The other thing that Deborah said she feels “really passionate” about is the technology-enabled care agenda. “In 1999, when we were putting these wired homes in, that enabled people in the third age of live to live much more independently, without needing to come into hospital. I think there’s something really exciting in this space; we’re working with our local authorities and our virtual wards, to help us think about how a new model of care can he wrapped around a person for the future, so that going into hospital becomes an unusual thing that people only do when it’s absolutely needed. Rather than waiting for a heart attack to happen, we’re monitoring the effects and we’re preventing things from going wrong for that person, and allowing them to be a much more equal partner in their care.”
Ultimately, Deborah said, “It’s about how we start to drive up the health of our populations and ourselves, by connecting into some of that data and technology that we use in our day-to-day lives. We need to make sure it’s embedded much more into the health and care system, so that people feel that they are still getting the same service, but not having to be in a hospital bed to be able to get that service and that wrap around.”
Human-centred design and hopes for the future
What does Deborah feel most proud of from her work with NHS England?
“I think the thing I’m proudest of is starting to embed human-centred design in things, and having taken that from the centre and embedded it in our processes around transformation,” she replied. “Human-centred design and design principles sit in everything we do. We’re one of the few ICBs, for example, to have an insights team, and to have a process that involves human-centred design. I’d love to hear about other areas where they’re really embracing this – it’s so important to design your digital processes around the problem you are trying to solve. It’s not a singular project that I feel the most pride for, it’s a methodology and a way of developing both transformation and digitally-enabled transformation. We don’t give enough airtime to human-centred design, and we don’t always have the time to do it well. I was talking to one of my transformation colleagues today, and one of her phrases was, ‘we can’t afford not to do it well’. We have to spend time really understanding what the design needs to be.”
Finally, we asked Deborah what she was most excited about for the future of digital health, both for BNSSG and for the wider NHS.

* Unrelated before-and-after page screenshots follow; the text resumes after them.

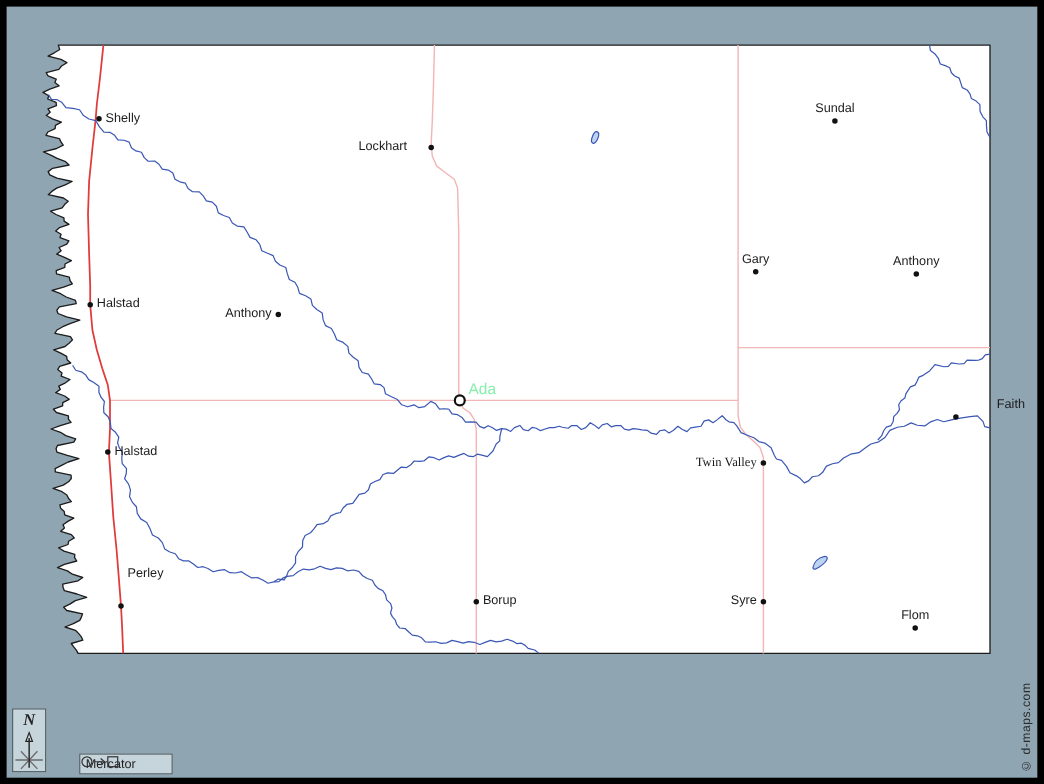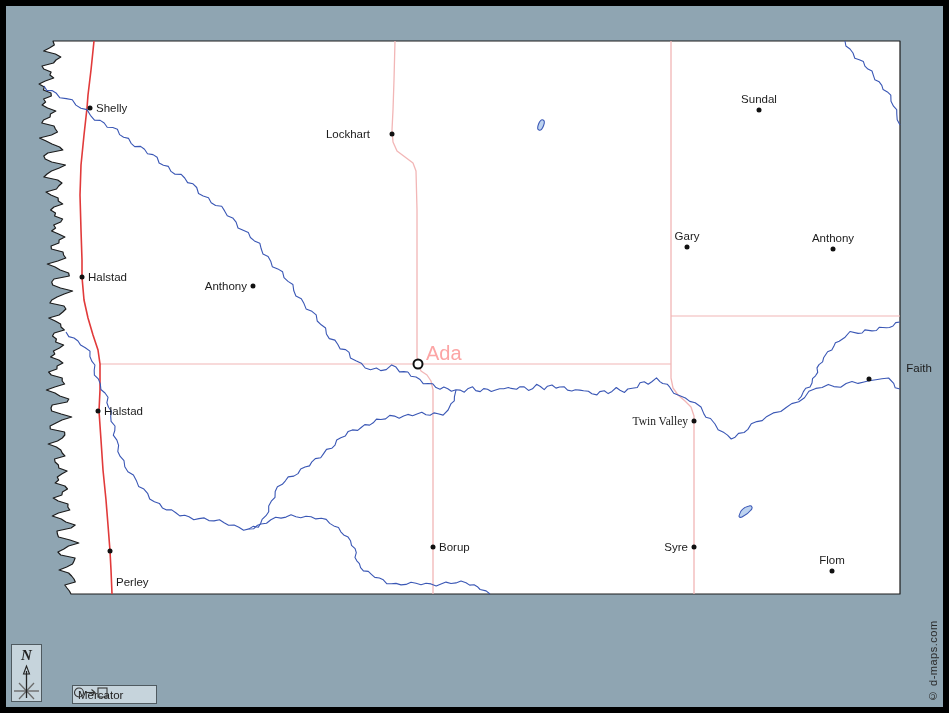"Ada" .seat-label { color: #fca5a5 -> #86efac; font-size: 20px -> 14px }
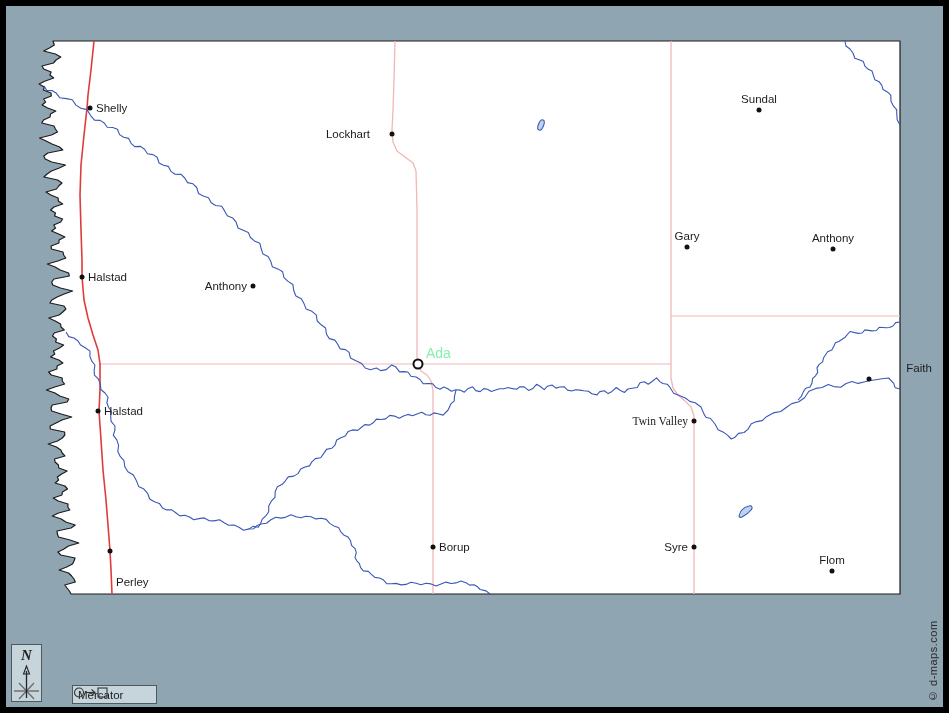"Perley" span.town-label { top: 582px -> 522px }
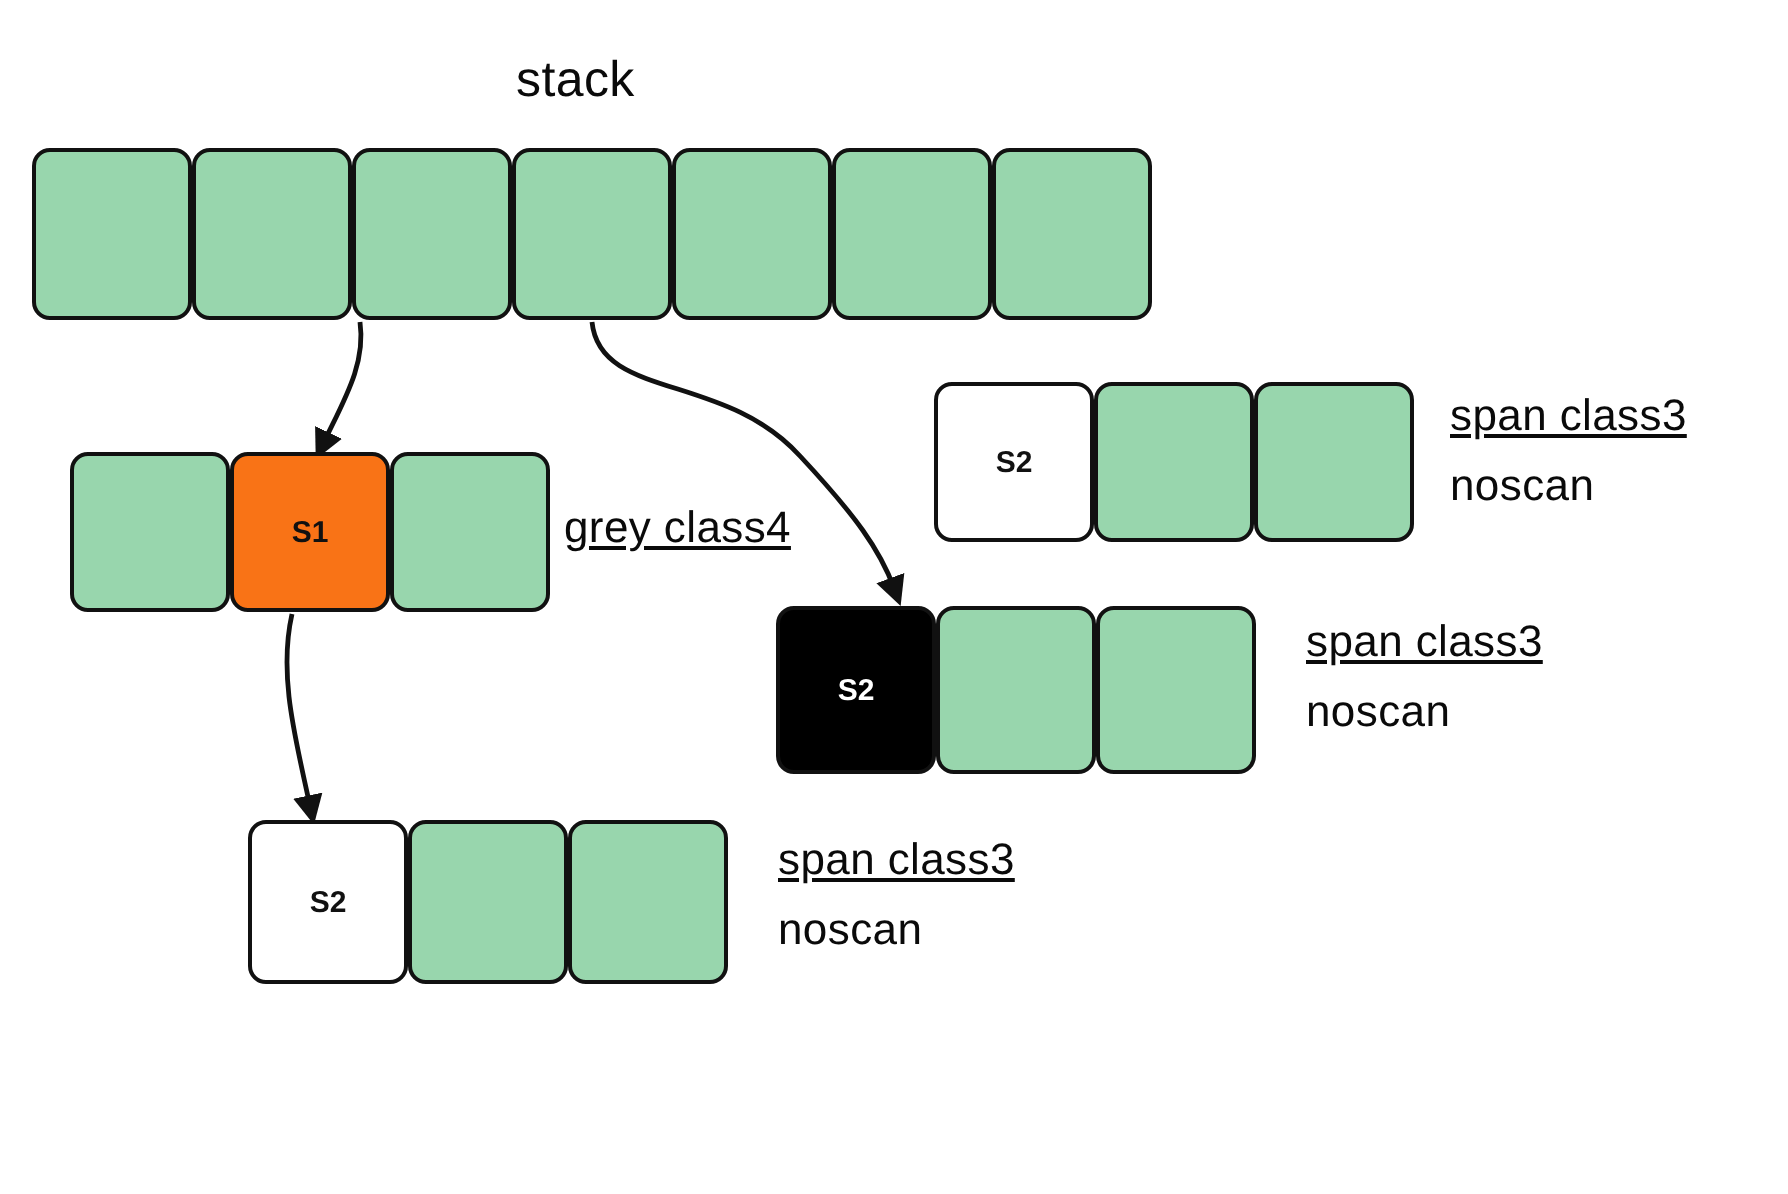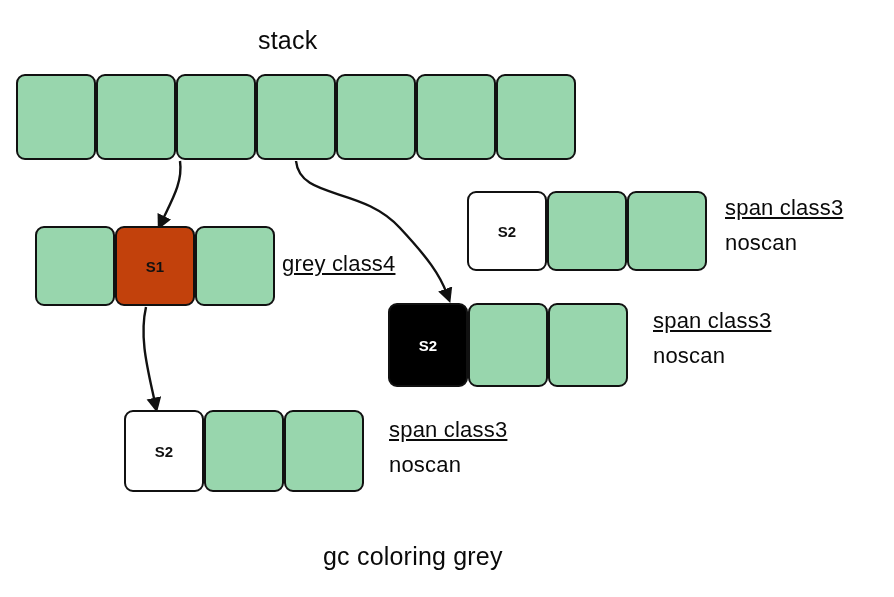"S1" div.cell { background: #c2410c -> #f97316 }
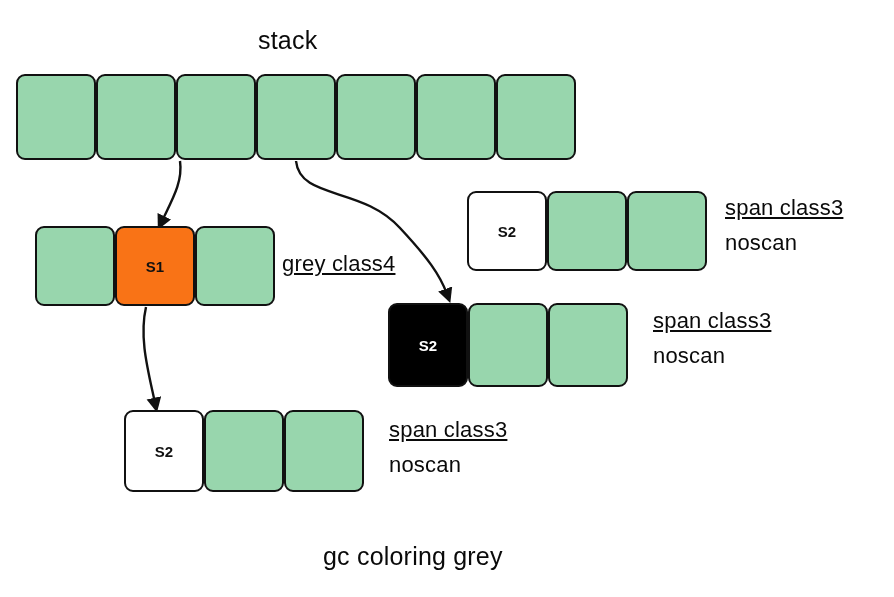"gc coloring grey" div.label { html: <div>gc coloring grey</div> -> none }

“I’m excited for the opportunities that working as a system gives us to build upon the skills and capabilities that we have within our provider organisations, that enables us to do more by connecting all of these things up,” she said. “I’m really excited about giving our professional staff the ability for digital and data to release time for them to care, and to make those professions a great place to be for the future. I’m also really excited about the opportunity that technology brings, and I’m really hopeful that the colleagues who are now at the centre really understand that this is not just about hospitals anymore. This is about how we embed digital and data capabilities into the design of every service and every service transformation. I’m excited and hopeful about that.”
Many thanks to Deborah for joining us.